Video: Terrorists enter border towns near Gaza / Credit: Social media
Ariel, still in the safe room, spent hours hiding in terror as the blood-drenched battle continued along the kibbutz pathways. When he finally stepped out of the room, the shattering reality came into view: He was the only member of his family to have survived; the others had been cruelly murdered.
Ariel, nearly thirteen and about to read from the Torah for the first time on the occasion of his bar mitzvah, turned to ZAKA, the casualties rescue identification organization, with an impassioned request: "Help me save the tefillin that my family went to the trouble of getting me before they go up in flames or get desecrated by the murderers."
ZAKA didn't give the matter a second thought. Motti Buktzin, the organization's spokesman, told Israel Hayom the following: "We went into Nahal Oz escorted by special forces and under heavy fire. As we moved toward the house, an antitank missile was fired at us. The army returned fire to the source, but ultimately the unbelievable happened – we managed to extricate the tefillin intact, under fire.

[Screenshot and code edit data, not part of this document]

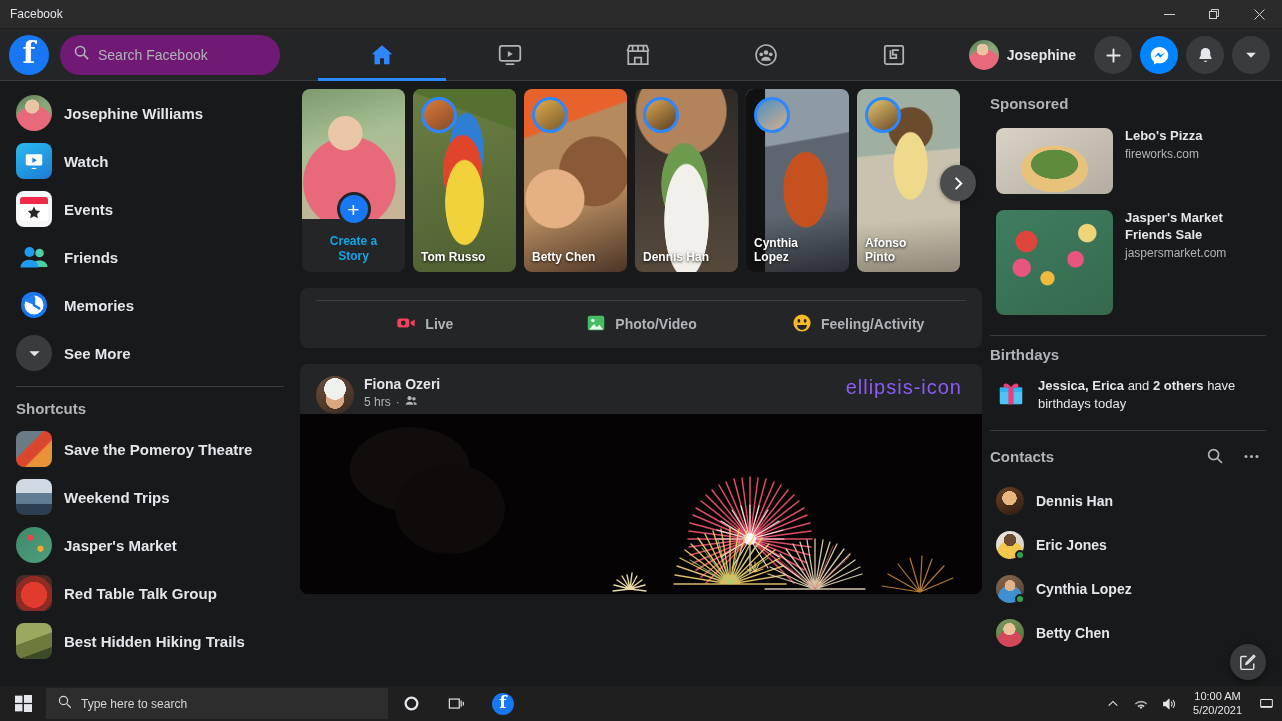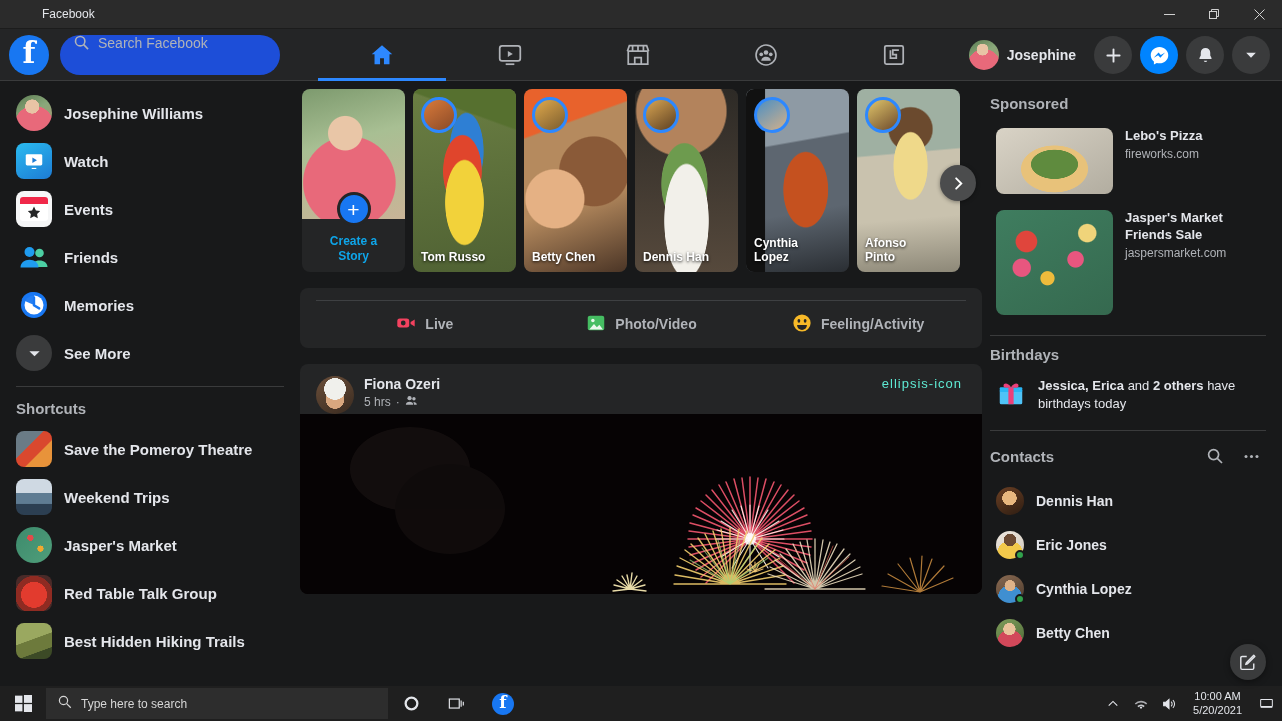"Facebook" .titlebar-title { margin-left: 32px -> none }
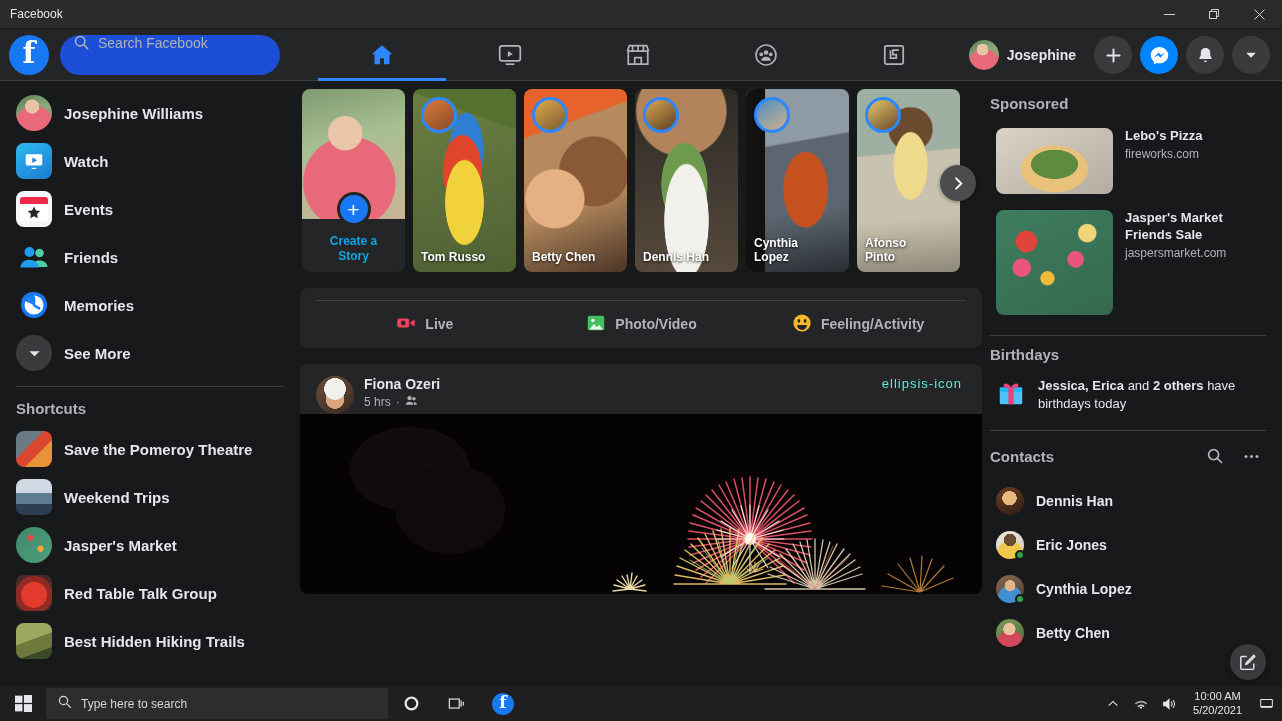"Search Facebook" .search-box { align-items: flex-start -> center; background: #1d4ed8 -> #701a75 }
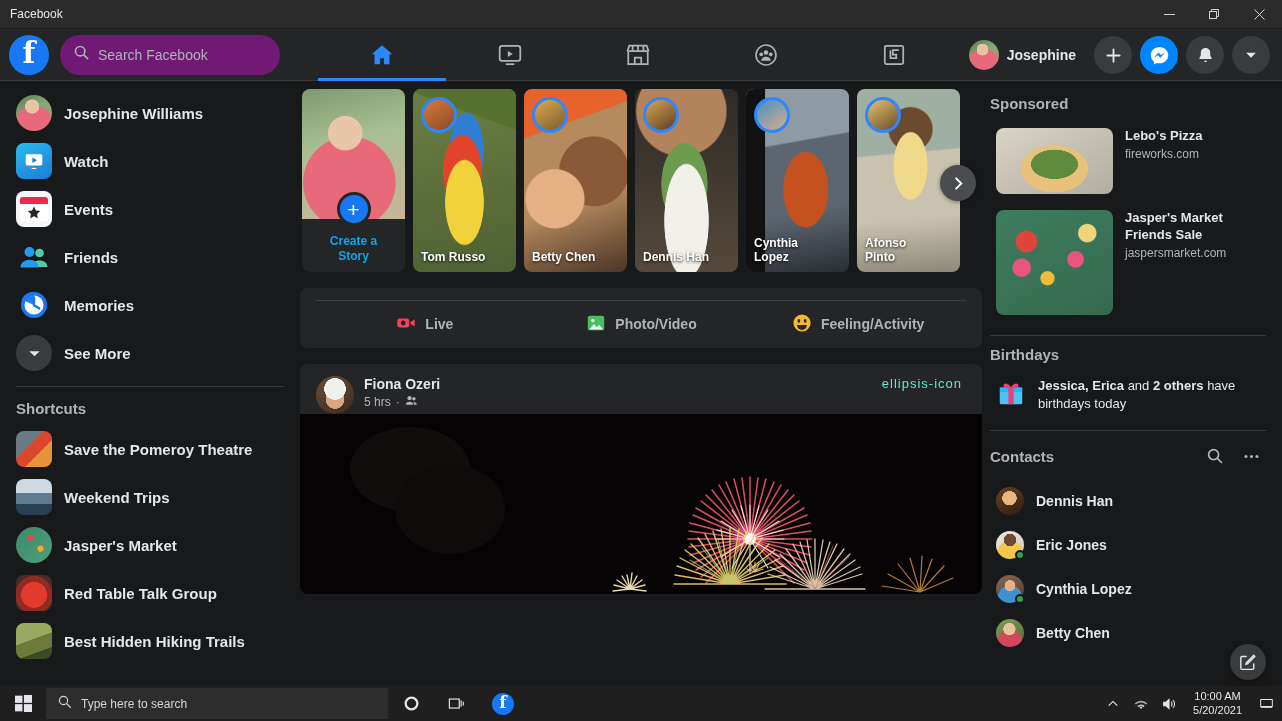"ellipsis-icon" .post-more { color: #5eead4 -> #8b5cf6; font-size: 13px -> 20px }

"That evening, we drove to Rishon Lezion, where Ariel was staying with his grandparents. The recovery of his tefillin was greeted with tears and weeping. Ariel's grandfather told us that he had survived the Holocaust and that his parents, too, had been murdered before his eyes. He couldn't believe that more than 70 years later, his grandson would experience a similar atrocity."
Haim Outmezgine, commander of the special ZAKA unit, added: "When this bar mitzvah boy, the only survivor of the brutal slaughter of his entire family, asked me to save the tefillin that his father had given him – it gave me a little hope that our people will continue to carry on. When I met with Ariel, I was gripped with emotion and couldn't stop crying."